One of the most enjoyable aspects of the work that we do at Mallon:Tax is that we assist a number of general accountancy practices with specialist tax queries. Sometimes those queries consist of working with the partners and their clients in designing and then implementing some tax planning arrangements but occasionally, I am asked to comment on tax planning suggested by others.
This gives me a useful insight into the approaches used by other firms to win work. Recently a matter was referred to me which demonstrated how far some advisers are willing to go.
The case involved an individual who owned shares in a company and who was interested in the how he might be able to reduce the potential Inheritance Tax charge associated with those shares. The company concerned was not a trading company and therefore would not qualify for a relief which would have exempted the value of the shares from IHT. The individual’s retained accountant consulted me after another advisor suggested a series of transactions involving, amongst other things, the creation of two subsidiary companies and the creation of an intercompany loan. The purpose of these transactions, it was said, was to create in one of the new companies, a business of lending money. The advisor said that case law confirmed that the provision of loan finance amounted to a “trade” which would then enable the shares in question to be exempted from IHT.
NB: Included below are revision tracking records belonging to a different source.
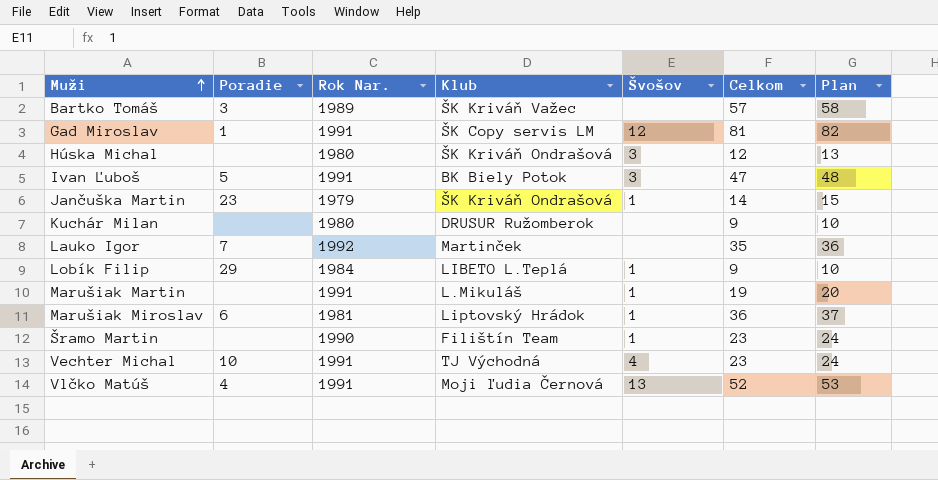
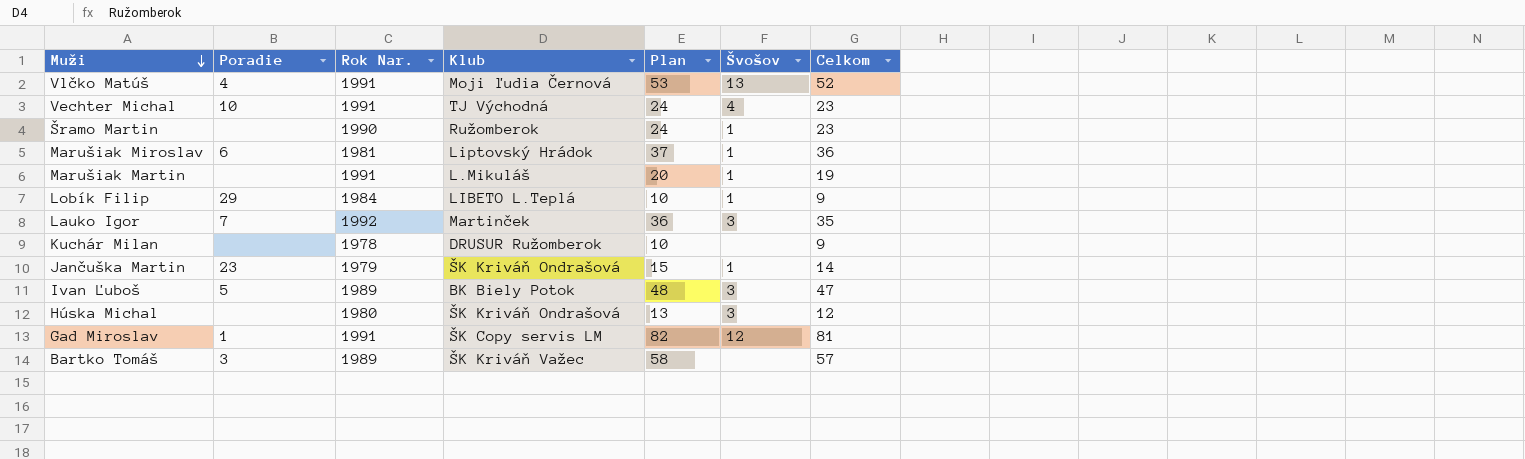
row order: Muži ascending -> Muži descending
column Plan | position: 7 -> 5
Šramo Martin | Klub: Filištín Team -> Ružomberok
Lauko Igor | Švošov: none -> 3
Kuchár Milan | Rok Nar.: 1980 -> 1978
Ivan Ľuboš | Rok Nar.: 1991 -> 1989

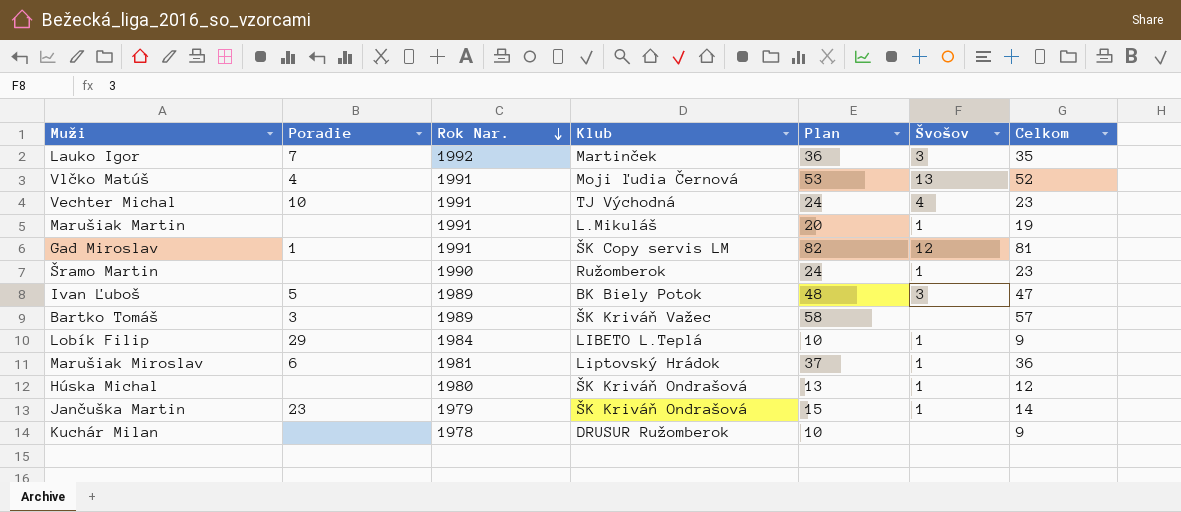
row order: Muži descending -> Rok Nar. descending
Húska Michal | Švošov: 3 -> 1

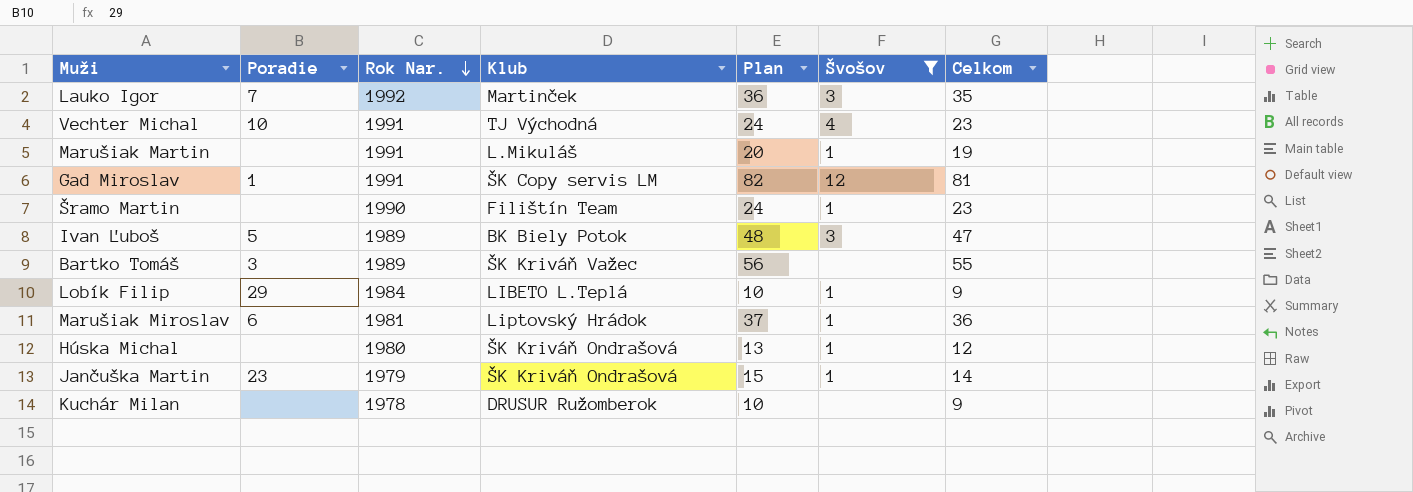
filter: none -> Švošov != 13
Šramo Martin | Klub: Ružomberok -> Filištín Team
Bartko Tomáš | Plan: 58 -> 56
Bartko Tomáš | Celkom: 57 -> 55

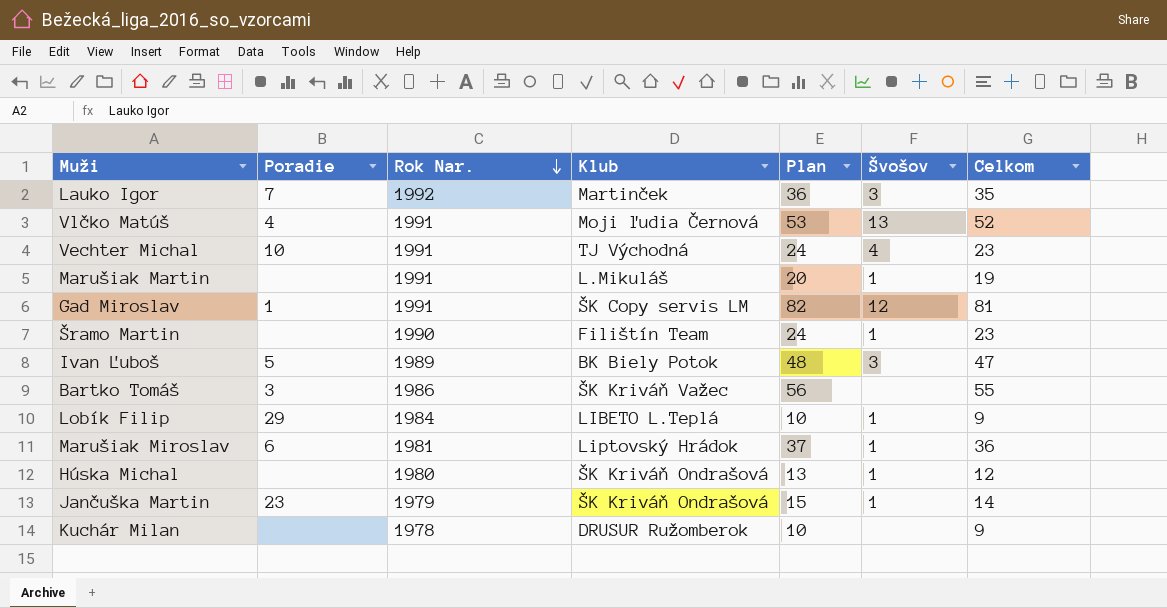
filter: Švošov != 13 -> none
Bartko Tomáš | Rok Nar.: 1989 -> 1986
After some correspondence with the adviser involved, they confirmed the case law upon which they were relying for their advice.
Facts, facts, facts…
It was undeniably true that the case did indeed decide that loan finance could amount to a business qualifying for IHT relief but the facts of the case were entirely different to those in our client’s case. The judgement delivered was clear that the decision reached was based on the particular facts of the case and specifically the judge indicated that it wasn’t clear that a company lending money would always qualify for relief.
Nonetheless, the adviser gave the impression that there was little doubt about the application of the decision. When pressed, the adviser indicated that these arrangements had been implemented by him on many occasions but in none of those occasions had HMRC expressed their opinion on their efficacy.
Bull in the Wild West?
Many will remember the days some year ago, which I now refer to as “the Wild West”, when all sorts of salesmen came out of the woodwork promising all sorts of tax savings from investing in all manner of obscure assets including on one occasion hotels in Montenegro! Thankfully, those times have largely passed but there are still those who, to put it mildly, need to improve their due diligence on the planning they are suggesting! Be careful out there!